PICTURE: Great depth of field on this one, making it look more like a library than it really is. The tiny Data at the end, is he a miniature? Or this really a whole set? A very simple alternate take on Masaka Transformations, but an impressive one at 3.6.
LORE: The Archive is well explained here without resorting to the word Transformations in the title. No more than a thematic relationship to the game text though (how could it?). A good 3.4.
TREK SENSE: The Archive is a thing, even a place, but it doesn't really work as an event. The card is very thematic, even mechanical, in that it doesn't really turn things aboard your ship into things from the Masaka culture. Instead, something like 1E's Masaka Transformations, it transforms a player's available resources into others. It'd be cool (if convoluted) if you could somehow change one "culture" into another, i.e. an affiliation, but there's no real cultural element to the transformations. In "Masks", the transformation was reversible, so here, the cards transformed aren't discarded, but rather recycled. Since it's very close to the same effect and game text as Masaka Transformations (except it only plays on yourself), I'm tempted to give it the same 1, but there's the added issue of Cost to consider. 2 doesn't seem enough for what took an entire episode to resolve. A massive amount of energy would be required, etc. Meh, balances out. Let's say 1 again.
STOCKABILITY: Some cards are good early in the game, others are better late in the game. That's why D'Arsay Archive can be useful. You can get rid of an early hand that has nothing good to offer, hoping for something more appropriate (like a ship!) in the replacement hand.

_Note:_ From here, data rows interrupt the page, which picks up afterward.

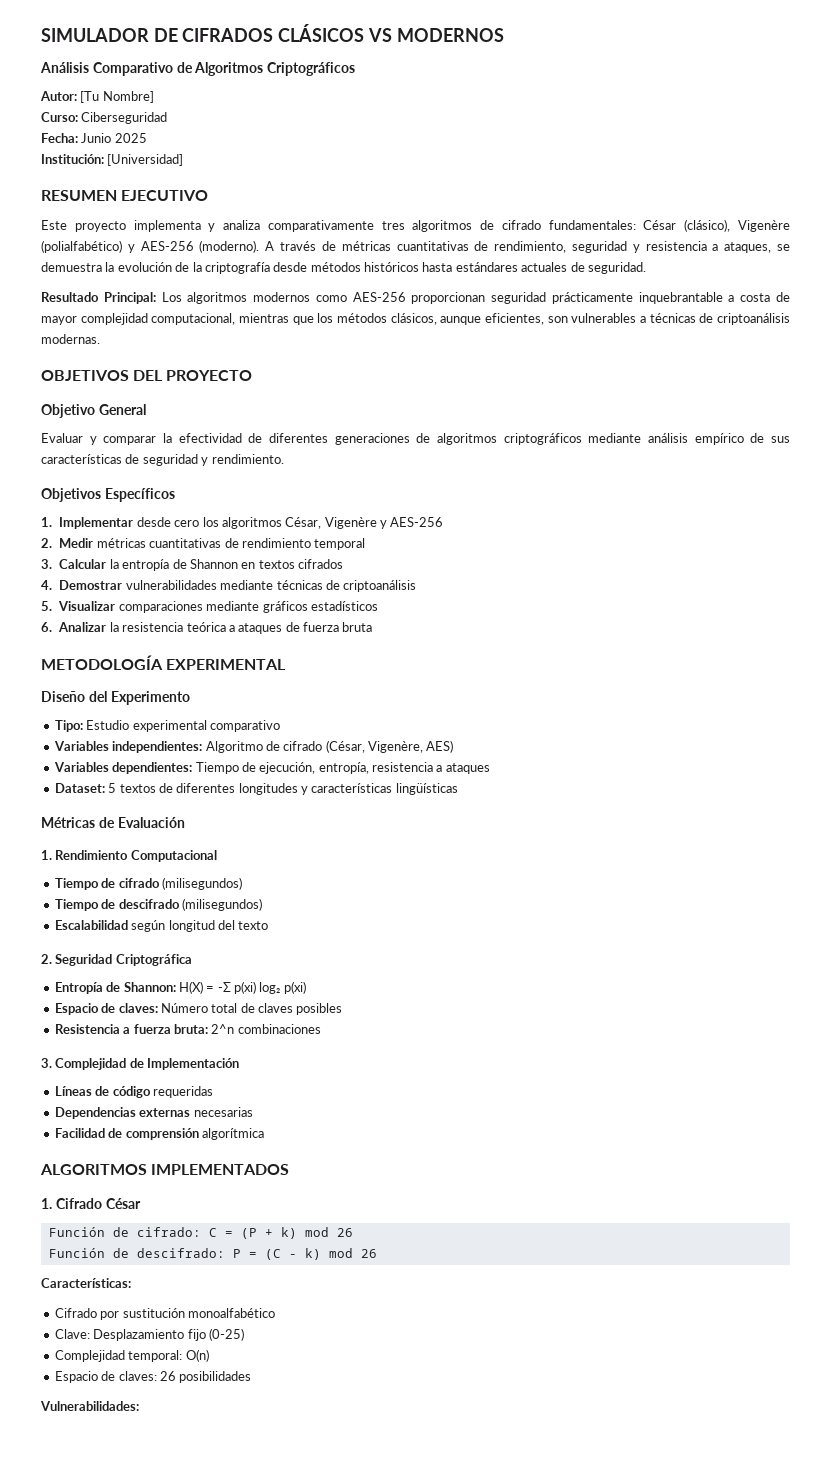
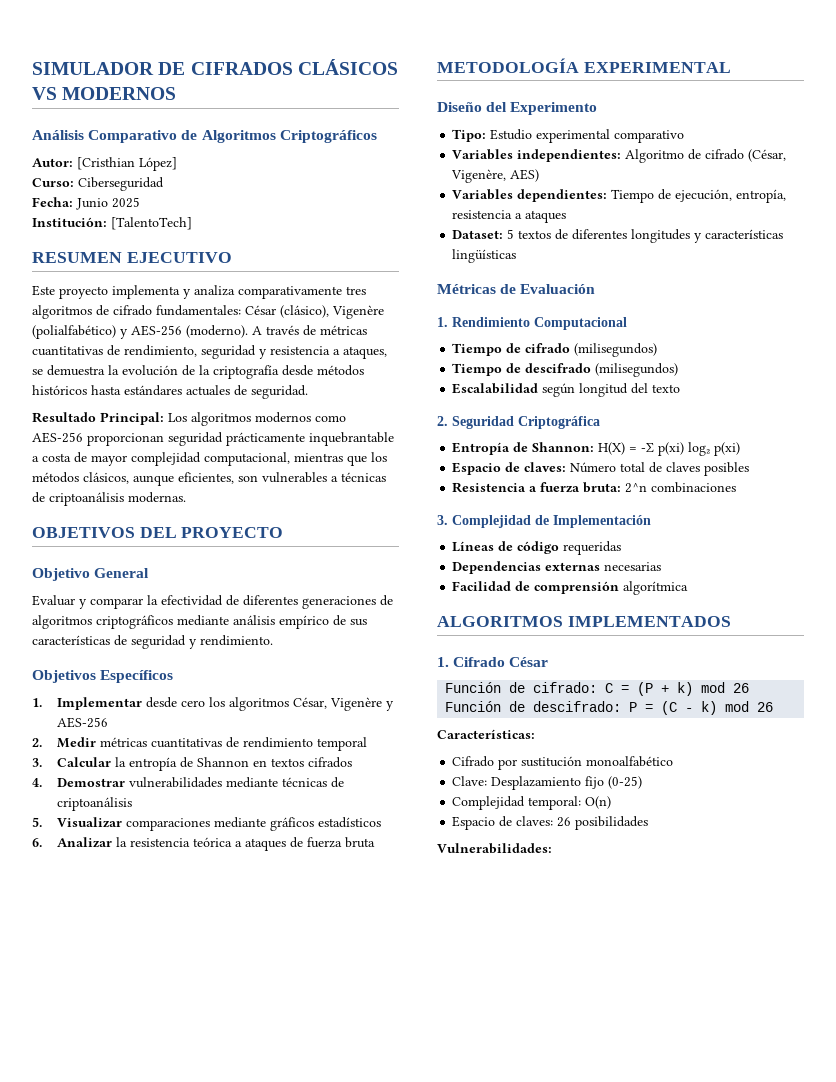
- Autor: [Tu Nombre]
+ Autor: [Cristhian López]
- Institución: [Universidad]
+ Institución: [TalentoTech]

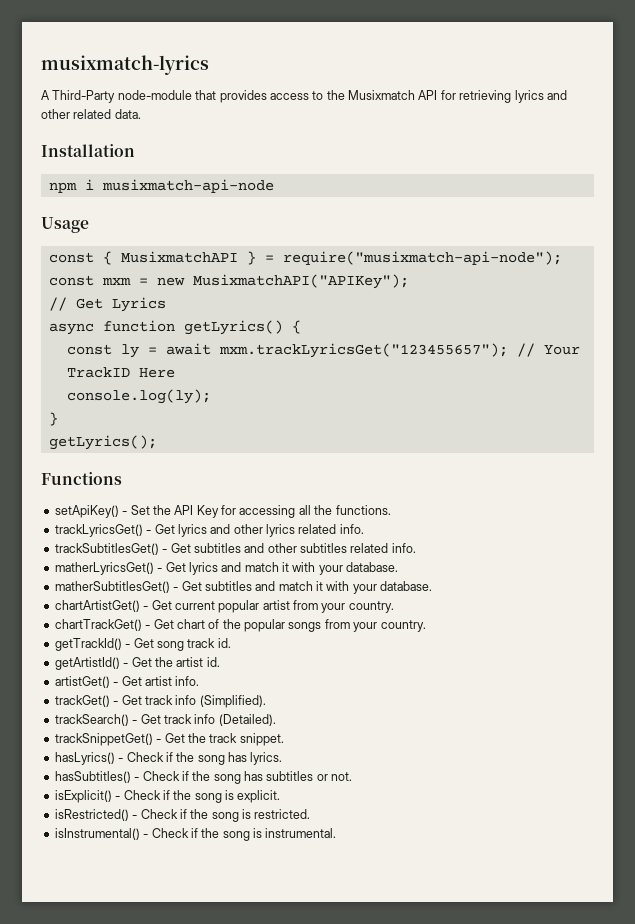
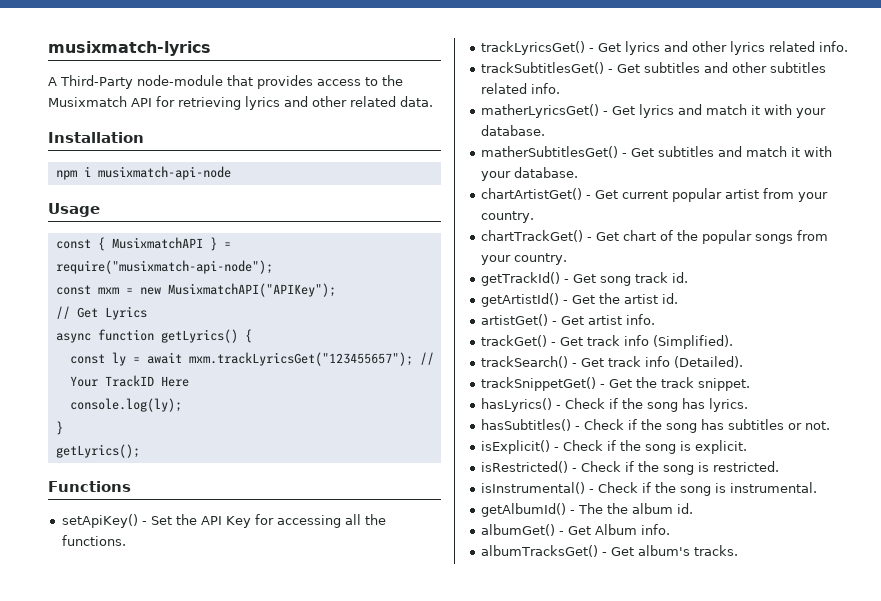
+ getAlbumId() - The the album id.
+ albumGet() - Get Album info.
+ albumTracksGet() - Get album's tracks.

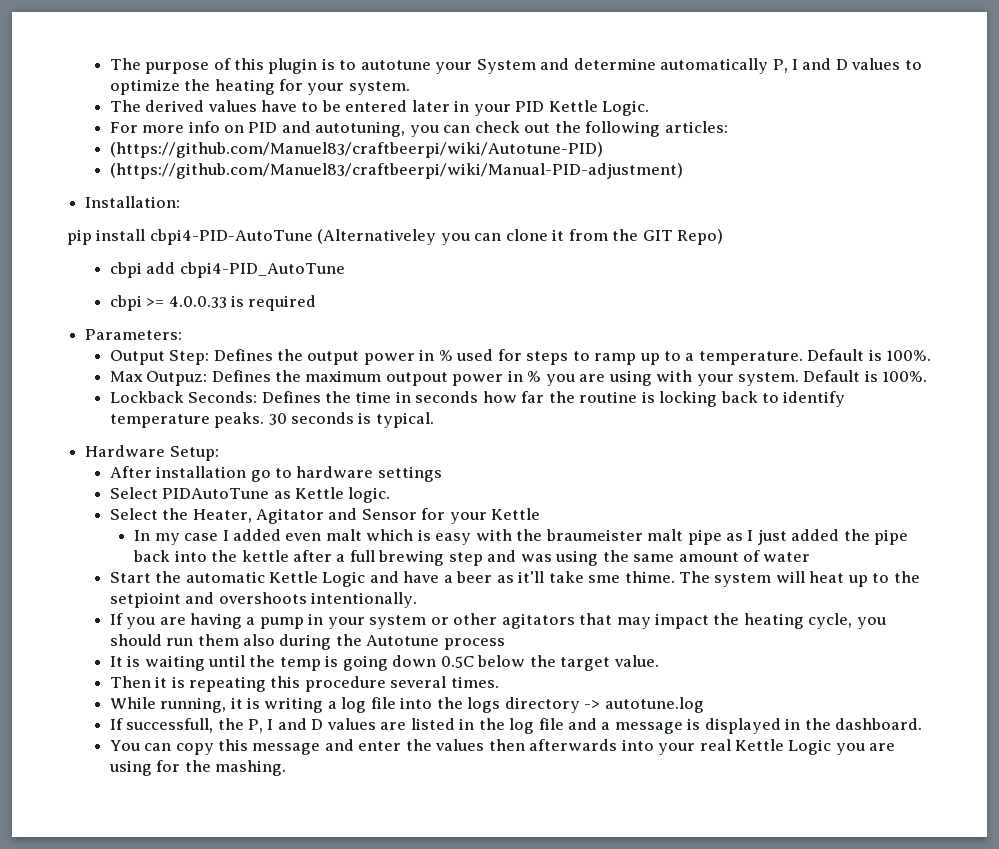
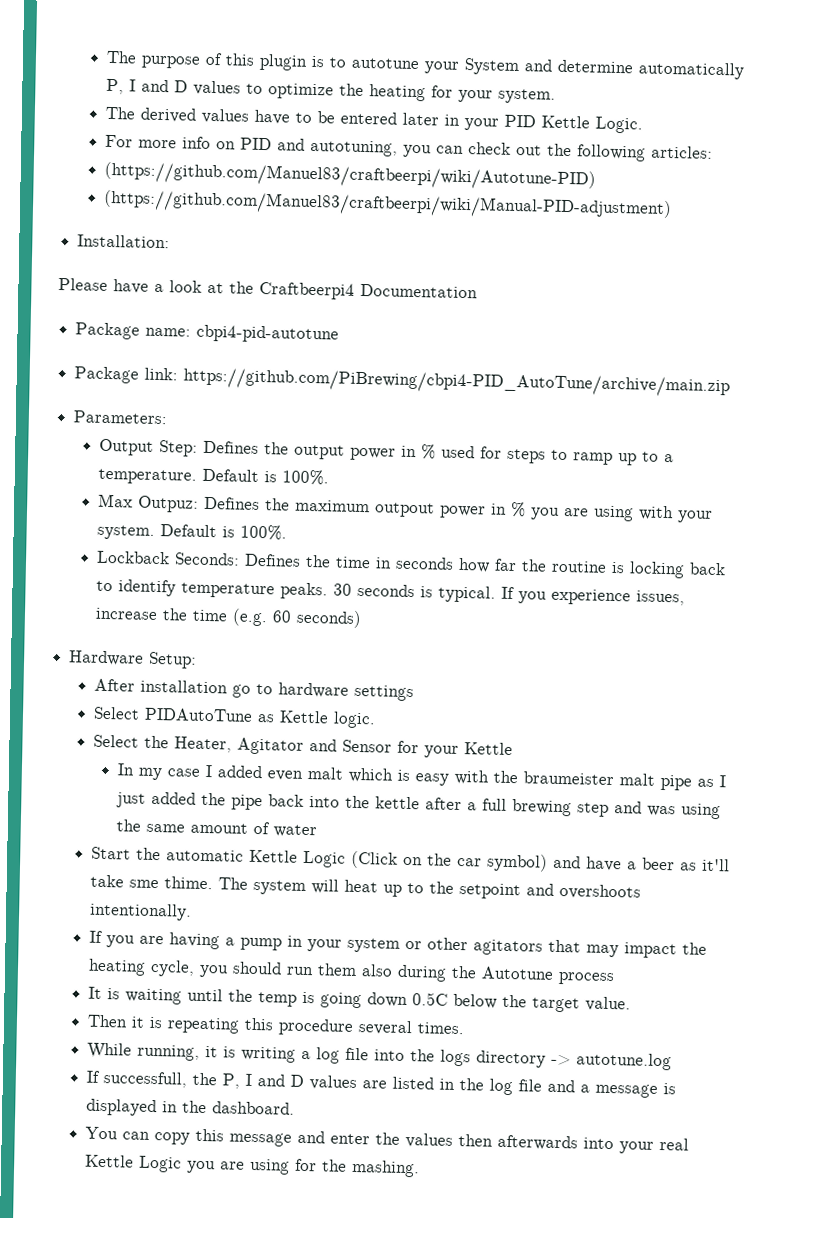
- pip install cbpi4-PID-AutoTune (Alternativeley you can clone it from the GIT Repo)
- cbpi add cbpi4-PID_AutoTune
- cbpi >= 4.0.0.33 is required
+ Please have a look at the Craftbeerpi4 Documentation
+ Package name: cbpi4-pid-autotune
+ Package link: https://github.com/PiBrewing/cbpi4-PID_AutoTune/archive/main.zip
+ If you experience issues, increase the time (e.g. 60 seconds)
- Start the automatic Kettle Logic and have a beer as it'll take sme thime.
+ Start the automatic Kettle Logic (Click on the car symbol) and have a beer as it'll take sme thime.
- The system will heat up to the setpioint and overshoots intentionally.
+ The system will heat up to the setpoint and overshoots intentionally.

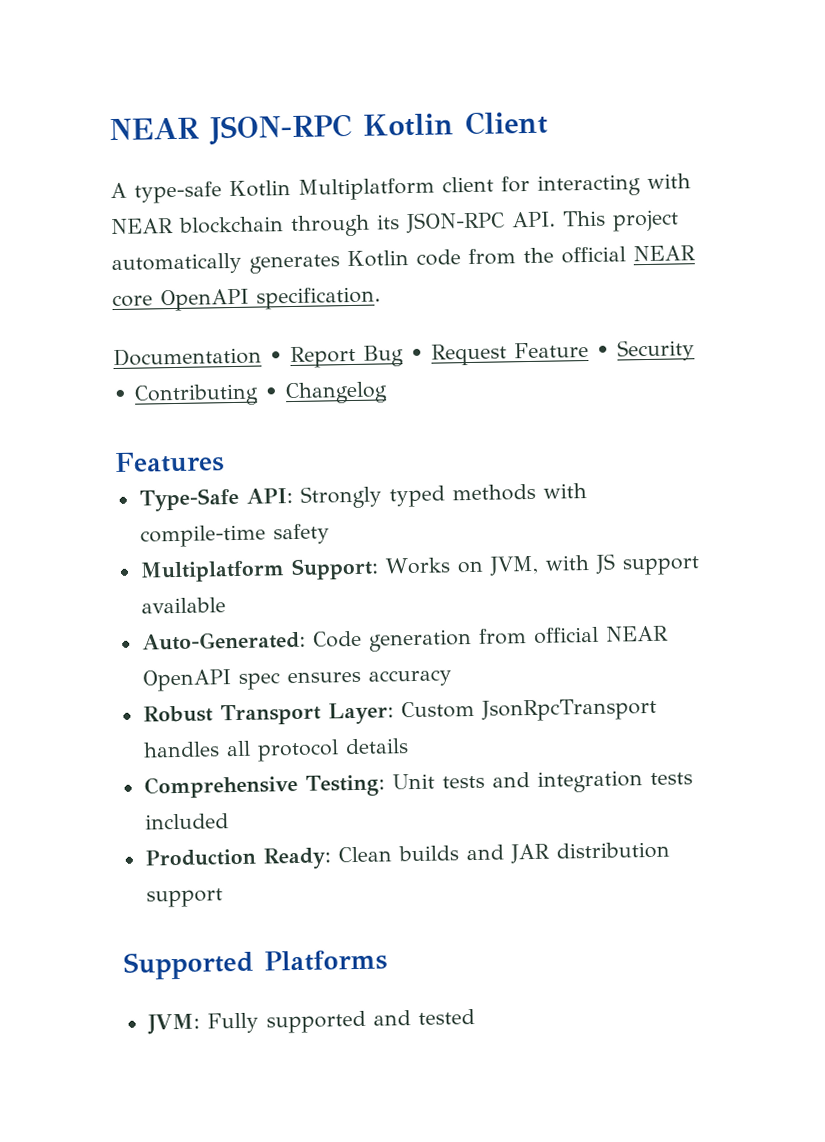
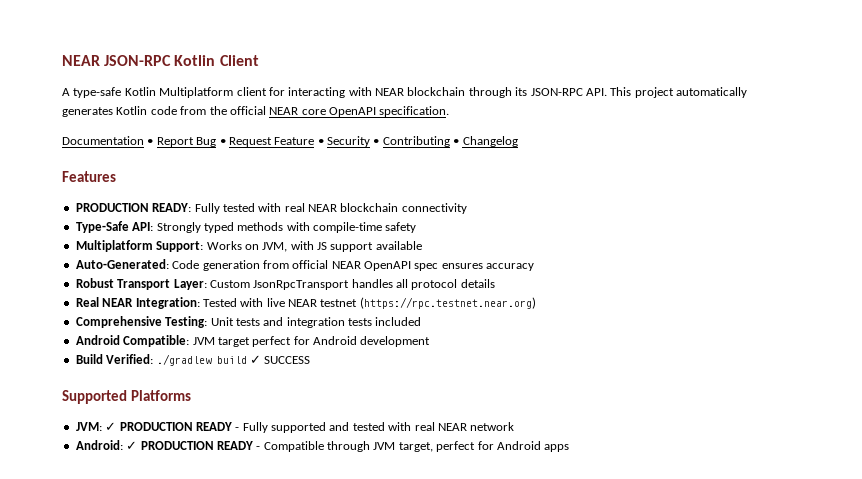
+ PRODUCTION READY: Fully tested with real NEAR blockchain connectivity
+ Real NEAR Integration: Tested with live NEAR testnet (https://rpc.testnet.near.org)
- Production Ready: Clean builds and JAR distribution support
+ Android Compatible: JVM target perfect for Android development
+ Build Verified: ./gradlew build ✓ SUCCESS
  Supported Platforms
- JVM: Fully supported and tested
+ JVM: ✓ PRODUCTION READY - Fully supported and tested with real NEAR network
+ Android: ✓ PRODUCTION READY - Compatible through JVM target, perfect for Android apps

Or you can play it late in the game to get rid of doubles already in play and refresh your strategy. The cards lost are merely recycled, so can be gotten back, even downloaded. It's not goodbye, just see you later. It is a bit drastic for some players, passing an entire hand before you have the chance to play any of them.. A hammer, not a scalpel, it nonetheless scores a good 3.8.
TOTAL: 11.8 (59%) Better than its ancestor by 7%.